The next day, however, Maple—who said he misunderstood what time he was supposed to be present—was more than an hour late.

Lawyers ‘Too Busy’

The judge, recounting a history of continuances and failures to appear, relieved the two lawyers, and told Dent that it was “clear and apparent to this court that they are just simply too busy to pay attention to your case and to give your case the attention that it deserves.”

Shook added:

“You must be represented by attorneys that are senior trial attorneys. And you have got to have people here to represent you. You cannot represent yourself in this matter. So that’s what I want to do and those are the reasons that I am doing it.”

Maple, after speaking to Dent, objected. The attorney said that Dent wanted him to proceed, and that if he could not have Maple as his lawyer, “the alternative he proposes to the court is that he proceed in pro. per.”

Shook replied:

“I am not going to let him proceed pro. per....Not in a death penalty murder trial.”

Dent told the judge he would rather represent himself than be saddled with two new attorneys who were unfamiliar with his case, but Shook rebuffed him and suggested he not speak further, lest he incriminate himself.

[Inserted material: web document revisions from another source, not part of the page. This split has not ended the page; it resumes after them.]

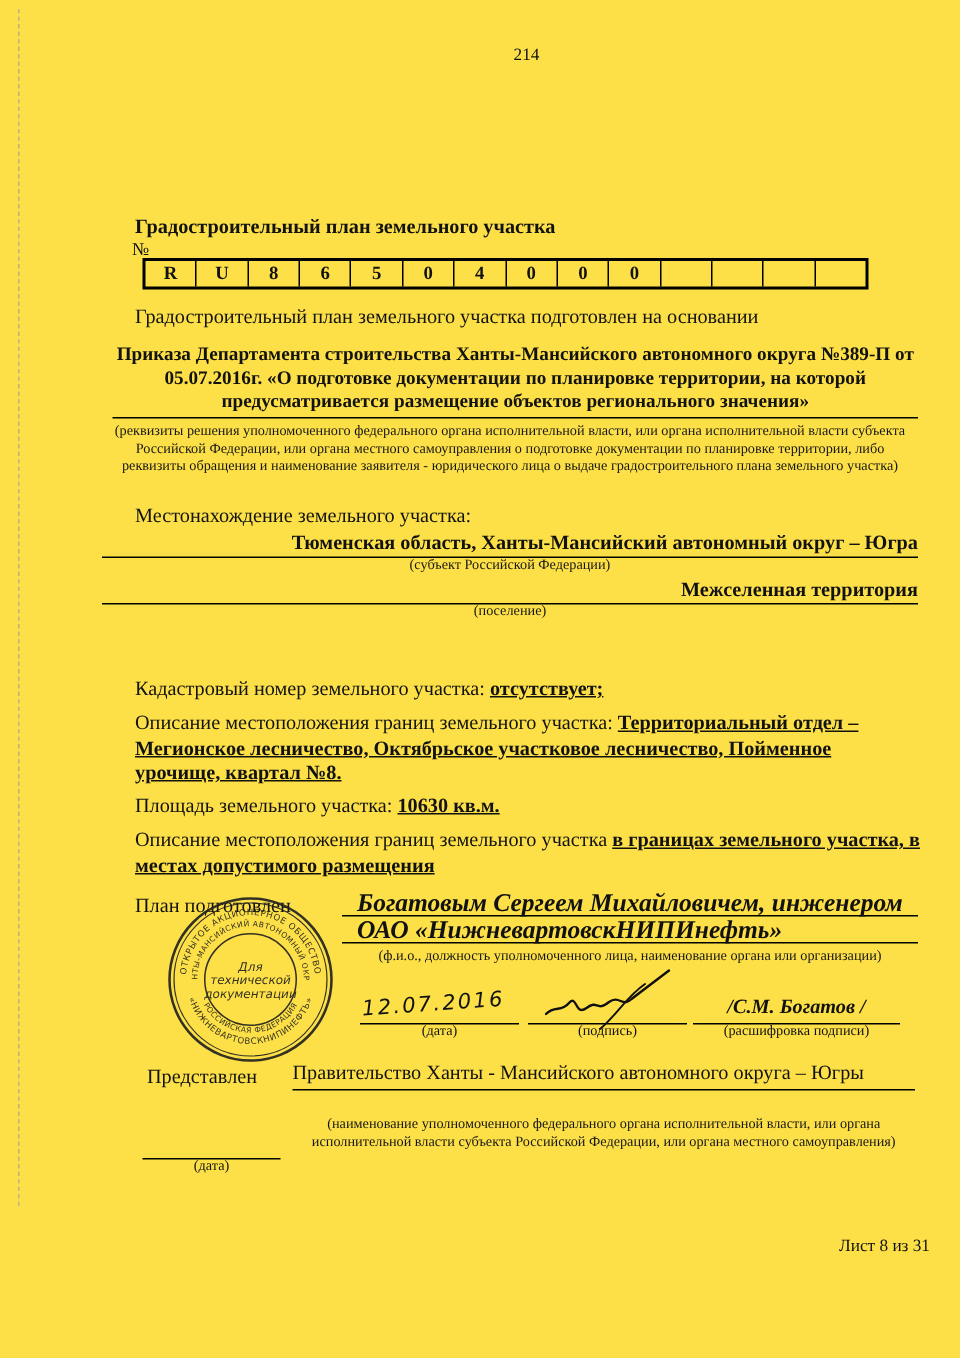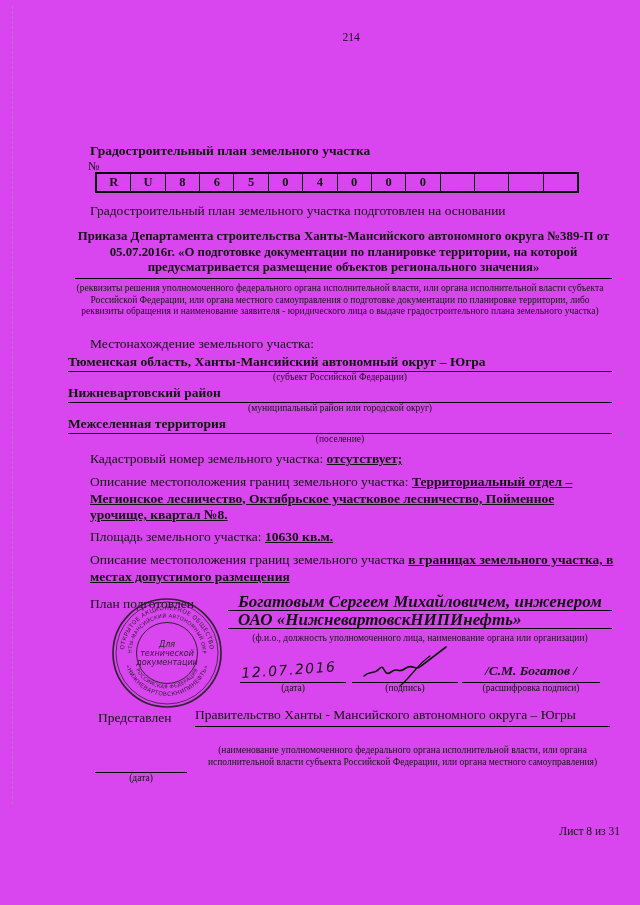--- a/index.html
+++ b/index.html
@@ -4,7 +4,7 @@
 <style>
   html,body{margin:0;padding:0;background:#e8e8e8;}
   .page{
-    position:relative;width:640px;height:905px;background:#d946ef;
+    position:relative;width:640px;height:905px;background:#fde047;
     font-family:"Liberation Serif",serif;color:#121212;overflow:hidden;
   }
   .abs{position:absolute;}

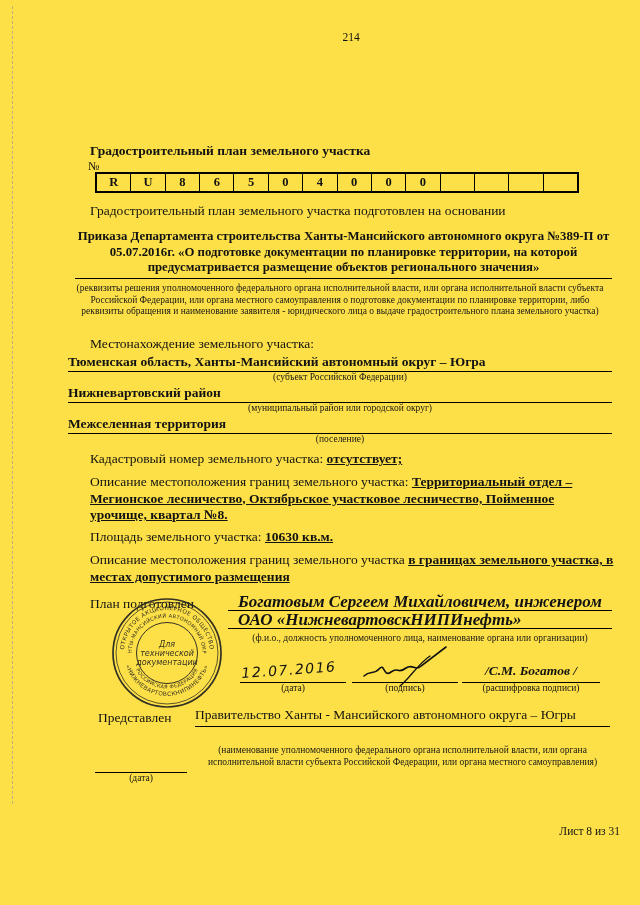--- a/index.html
+++ b/index.html
@@ -23,7 +23,7 @@
   .basis-caption{left:70px;top:283px;width:540px;}
   .loc-label{left:90px;top:336px;font-size:13.5px;}
   .loc-fields{left:68px;top:353px;width:544px;}
-  .loc-field .val{font-size:13.5px;font-weight:bold;text-align:left;border-bottom:1px solid #000;
+  .loc-field .val{font-size:13.5px;font-weight:bold;text-align:right;border-bottom:1px solid #000;
     height:18px;line-height:18px;}
   .loc-field .cap{height:11px;margin-bottom:1px;}
   .para{font-size:13.5px;line-height:16.5px;}

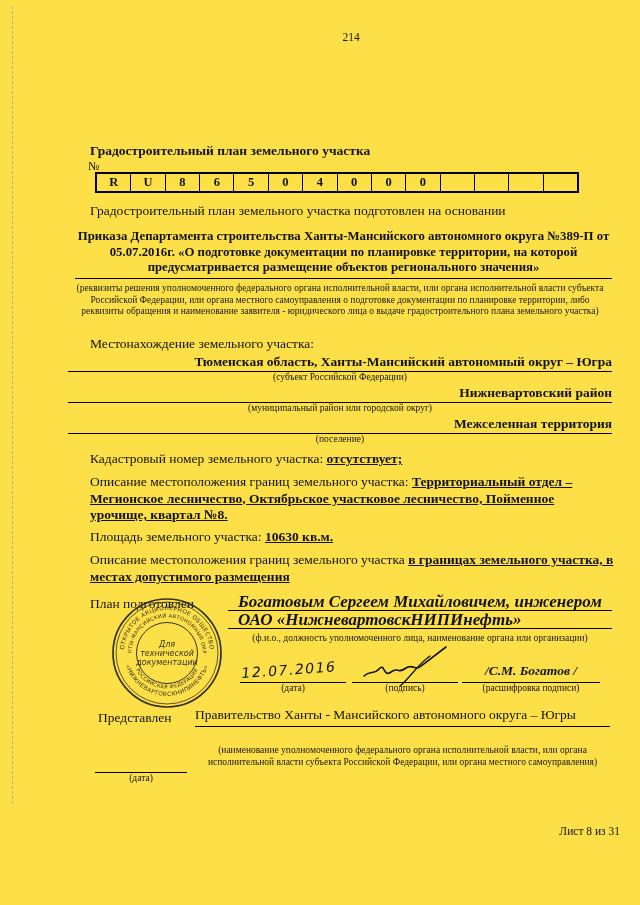--- a/index.html
+++ b/index.html
@@ -102,10 +102,6 @@
       <div class="small-cap cap">(субъект Российской Федерации)</div>
     </div>
     <div class="loc-field">
-      <div class="val">Нижневартовский район</div>
-      <div class="small-cap cap">(муниципальный район или городской округ)</div>
-    </div>
-    <div class="loc-field">
       <div class="val">Межселенная территория</div>
       <div class="small-cap cap">(поселение)</div>
     </div>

Brown, writing for the high court, said the judge got it wrong. Whether the defendant is facing the death penalty or not has no bearing on his rights under Faretta, she said.

The state argued on appeal that Dent did not unequivocally exercise his right of self-representation, saying he did not object to the subsequent  appointment of new attorneys. But in view of the judge’s previous comments, Brown said, the defendant may have felt that any objection was futile.

Dent was convicted again in April of last year.